Unlike Finnish, Ingrian has undergone vowel changes similar to those in Estonian, including the retention of Õ-type vowels. The exact vowel system varies across the remaining Ingrian dialects — the language has traditionally been divided into several regional varieties with phonological differences [3], making linguistic documentation particularly valuable for capturing this dialectal diversity.
The Ingrian consonant system includes 17 consonant letters in the Latin orthography. Like Estonian, Ingrian uses Š (sh-sound) and Ž (zh-sound), letters absent from the Finnish alphabet. The consonant inventory reflects Ingrian's historical position between Eastern and Western Baltic Finnic varieties.

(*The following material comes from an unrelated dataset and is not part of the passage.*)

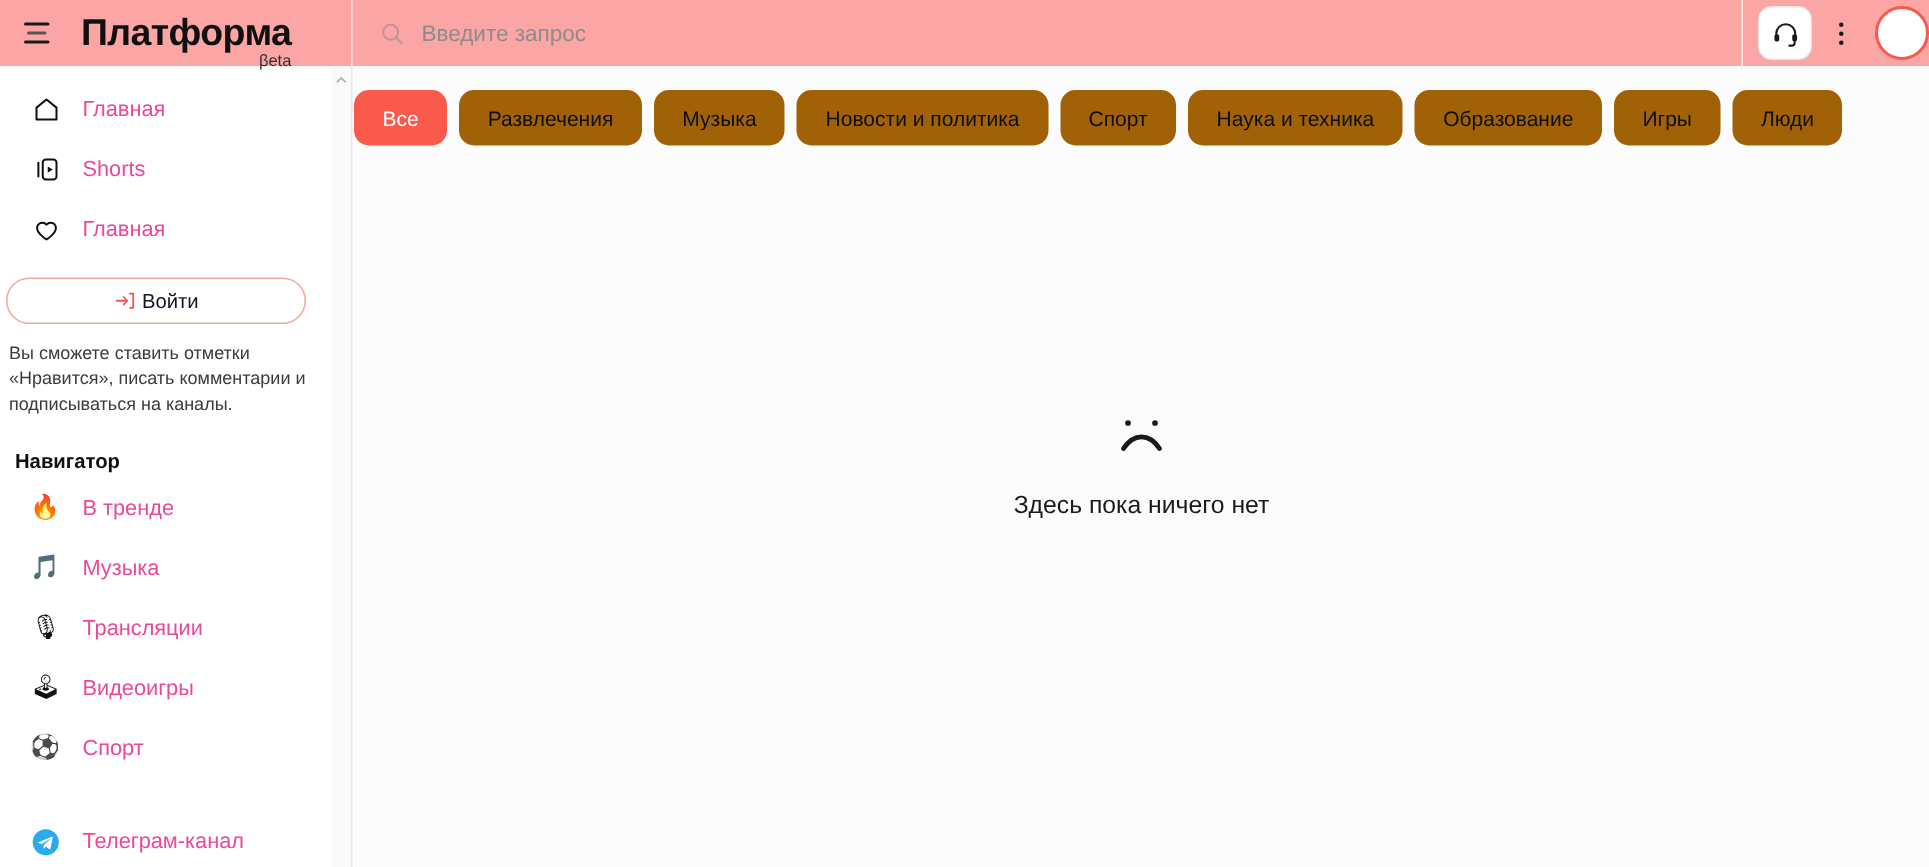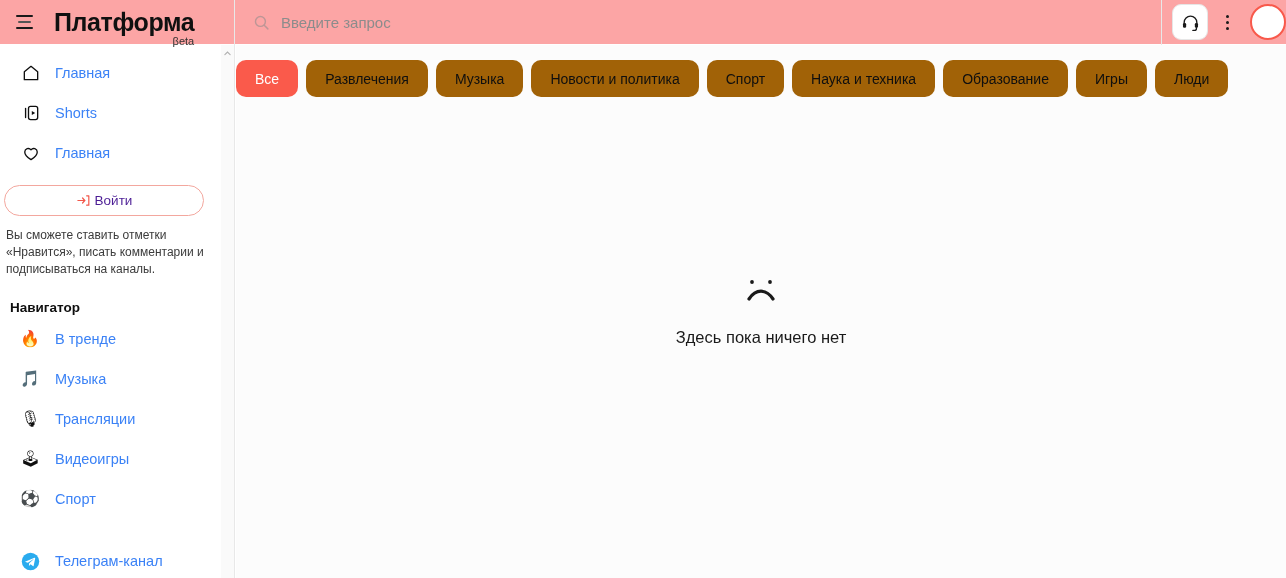"Главная" .nav-label { color: #3b82f6 -> #ec4899 }
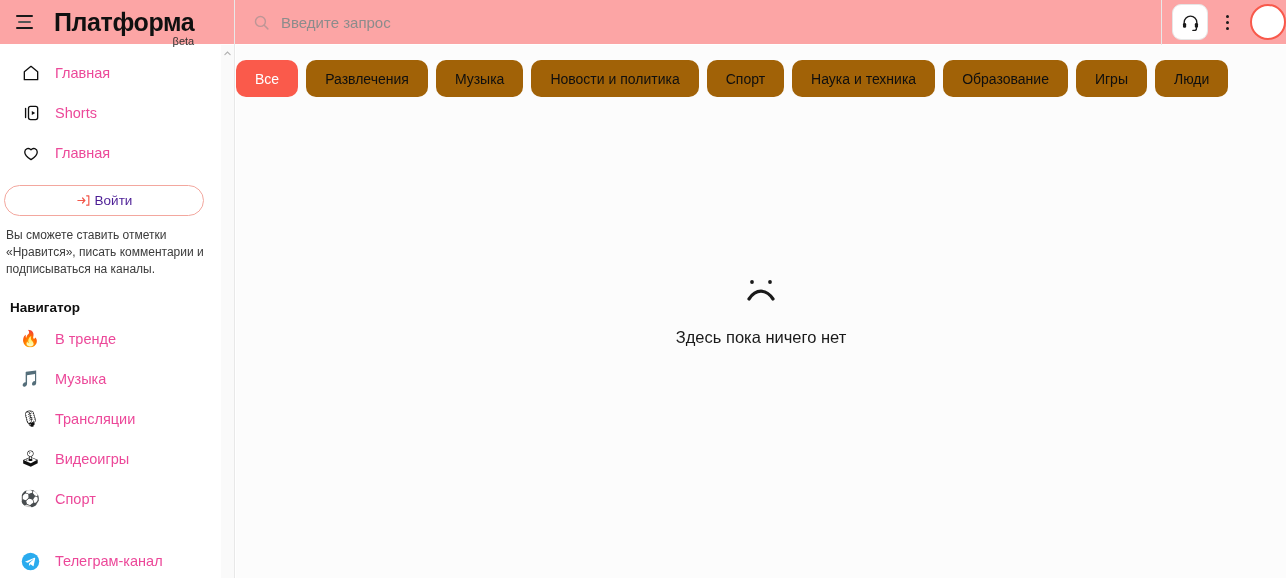"Войти" .login-btn { color: #4c1d95 -> #0f172a }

Research at the Institute for Linguistic Studies [2] has documented Ingrian phonology including consonant gradation patterns inherited from Proto-Finnic. Like Finnish and Estonian, Ingrian has a system of consonant alternations between strong and weak grades, though the details differ from both Finnish and Estonian patterns in characteristic ways reflecting Ingrian's independent phonological history.
Ingrian has six special characters: the four vowels with diacritics Ä, Ö, Ü, Õ and the two consonants Š, Ž. These are the same special characters used in Estonian, reflecting the close phonological relationship between the two languages.
The Ingrian Latin orthography was developed in the 1930s during a period of Soviet cultural policy that briefly supported minority language literacy. The orthography was suppressed during the Stalinist repression of the 1930s–1940s, and revived for documentation purposes in later decades [1]. Modern documentation uses a standardised Latin orthography for scholarly and revitalisation purposes.
Ingrian uses Arabic numerals (0–9) in modern writing. The native Ingrian number words: nol (0), yks (1), kaks (2), kolmõ (3), nellä (4), viis (5), kuusi (6), seičemä (7), kaheksa (8), üheksä (9).
The Ingrian number words show clear cognates with Estonian and Finnish, confirming the shared Uralic heritage. Words like kaks (two, cf. Estonian kaks, Finnish kaksi) and kolmõ (three, cf. Estonian kolm, Finnish kolme) are directly cognate across the Finnic branch of Uralic [3], making Ingrian numerals a useful window into Finnic linguistic history.
A complete view of all 26 Ingrian letters in alphabetical order. The alphabet reflects the standardised Latin orthography used for documentation and scholarly study of this critically endangered Finnic language of the Leningrad Oblast.
Documentation of the Ingrian alphabet and its texts is a priority for organisations including ELAR [1] and the ILI RAS [2], which have worked to record Ingrian grammar, vocabulary, and oral tradition while speakers remain. The University of Helsinki [3] maintains research traditions in Baltic Finnic languages that include systematic study of Ingrian language documentation.